The 4 important ways ALARA can be Achieved:

    radiation protection
  • Always wear a personnel monitoring device. Although the device does not lower the exposure of the wearer, long term accurate records of radiation exposure are important for determining protection practices.
  • Restraint Devices or Retention bands should be used whenever possible, and only as a last resort should anyone stay in the room to restrain patients. This should never be radiology personnel. If restraining patients is necessary, this should be done by a person other than an occupationally exposed worker. This person should never stand in the primary or useful beam and should always wear protective aprons and gloves.
  • Practice the use of close collimation, filtration of primary beam, optimal kV techniques, high speed image receptors and minimum repeats exams.
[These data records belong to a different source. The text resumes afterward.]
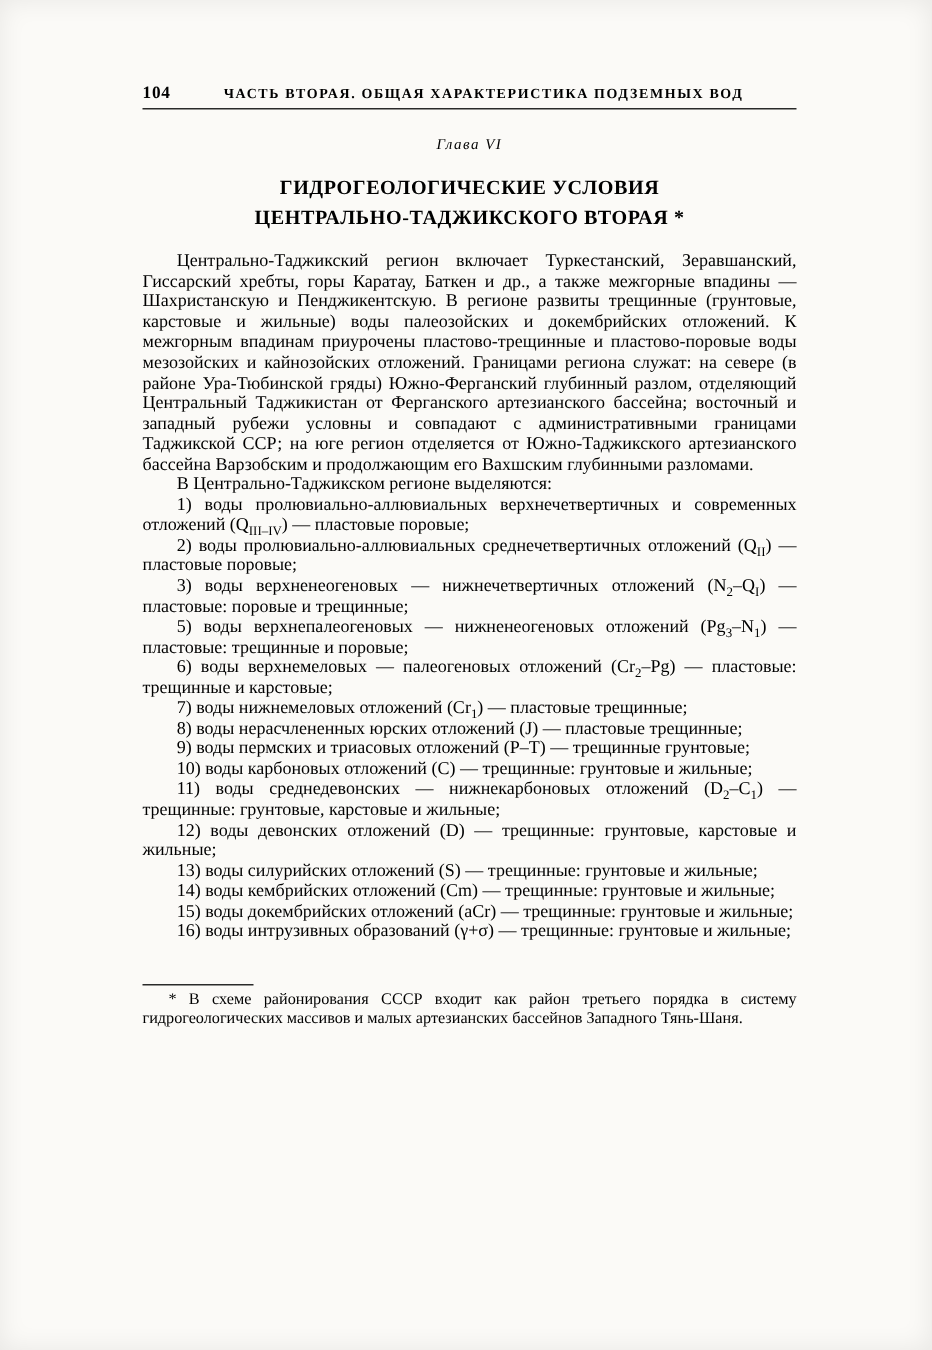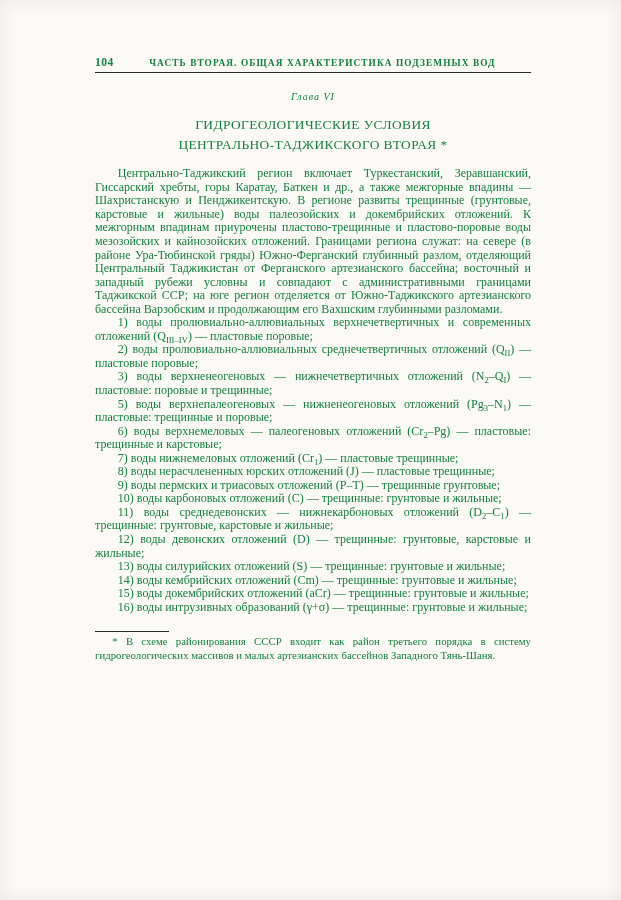--- a/index.html
+++ b/index.html
@@ -14,7 +14,7 @@
     min-height: 900px;
     box-sizing: border-box;
     background: #fbfaf7;
-    color: #15803d;
+    color: #000000;
     padding: 56px 90px 28px 95px;
     box-shadow: inset 0 0 18px rgba(0,0,0,0.08);
   }

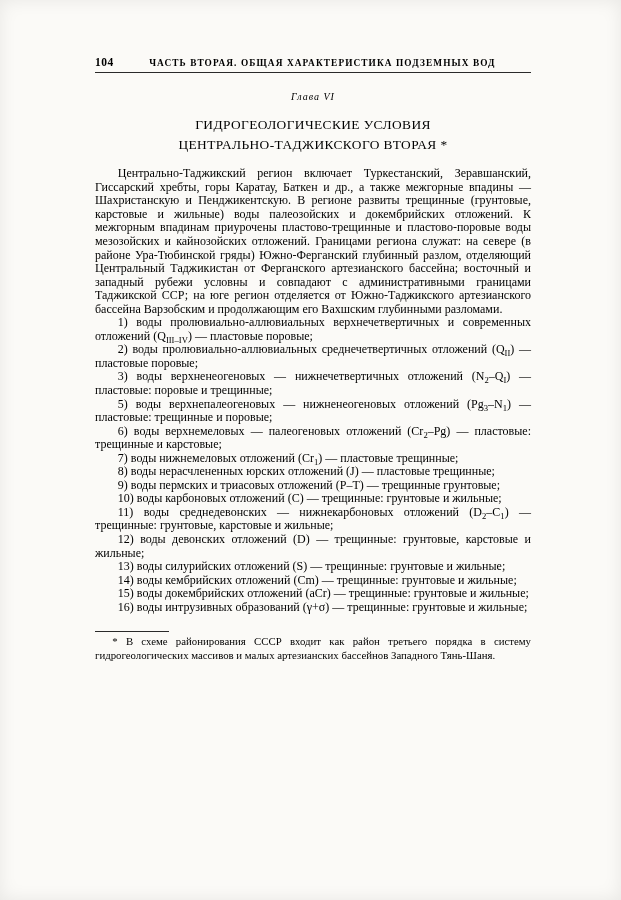--- a/index.html
+++ b/index.html
@@ -46,7 +46,7 @@
   .title {
     text-align: center;
     font-size: 13.4px;
-    font-weight: normal;
+    font-weight: bold;
     letter-spacing: 0.4px;
     line-height: 1.5;
     margin: 13px 0 12px 0;

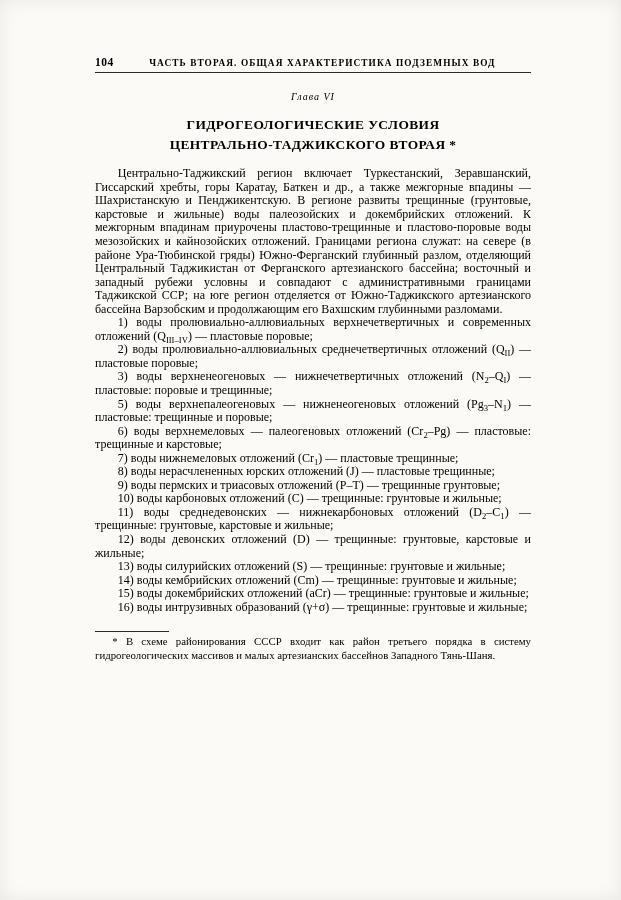--- a/index.html
+++ b/index.html
@@ -92,6 +92,7 @@
 
   <div class="body-text">
     <p class="para">Центрально-Таджикский регион включает Туркестанский, Зеравшанский, Гиссарский хребты, горы Каратау, Баткен и др., а также межгорные впадины — Шахристанскую и Пенджикентскую. В регионе развиты трещинные (грунтовые, карстовые и жильные) воды палеозойских и докембрийских отложений. К межгорным впадинам приурочены пластово-трещинные и пластово-поровые воды мезозойских и кайнозойских отложений. Границами региона служат: на севере (в районе Ура-Тюбинской гряды) Южно-Ферганский глубинный разлом, отделяющий Центральный Таджикистан от Ферганского артезианского бассейна; восточный и западный рубежи условны и совпадают с административными границами Таджикской ССР; на юге регион отделяется от Южно-Таджикского артезианского бассейна Варзобским и продолжающим его Вахшским глубинными разломами.</p>
+    <p class="para">В Центрально-Таджикском регионе выделяются:</p>
     <div id="list-container">
         <p class="para list-item">1) воды пролювиально-аллювиальных верхнечетвертичных и современных отложений (Q<sub>III–IV</sub>) — пластовые поровые;</p>
         <p class="para list-item">2) воды пролювиально-аллювиальных среднечетвертичных отложений (Q<sub>II</sub>) — пластовые поровые;</p>

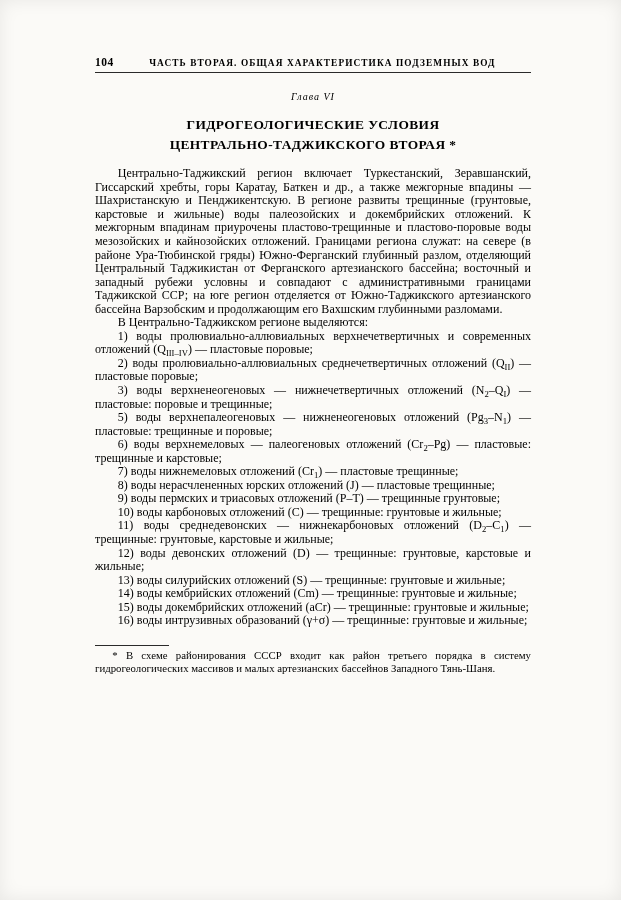--- a/index.html
+++ b/index.html
@@ -58,7 +58,7 @@
   }
   .para { margin: 0; text-indent: 1.9em; }
   .body-text sub { font-size: 0.72em; line-height: 0; }
-  .footnote-block { margin-top: 17px; }
+  .footnote-block { margin-top: 28px; }
   .footnote-rule {
     width: 74px;
     height: 0;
Exposure of the radiologic and xray technologist is due primarily to scattered radiation in patient exposure and other sources. Therefore, reduction in patient exposure results in reduced exposure of the technologist as well.
  • Follow the 3 cardinal principles of radiation protection: The time, distance and shielding principle. The radiologic technologist as well as xray tech should minimize time in an exposure field, stand as far away from the source as possible, and use lead shielding when in an exposed field.
This is important in trauma and mobile radiography. Protection from scatter radiation is important for portable xray and fluoroscopy units such as the C-arm because of the potential for increased patient and worker doses.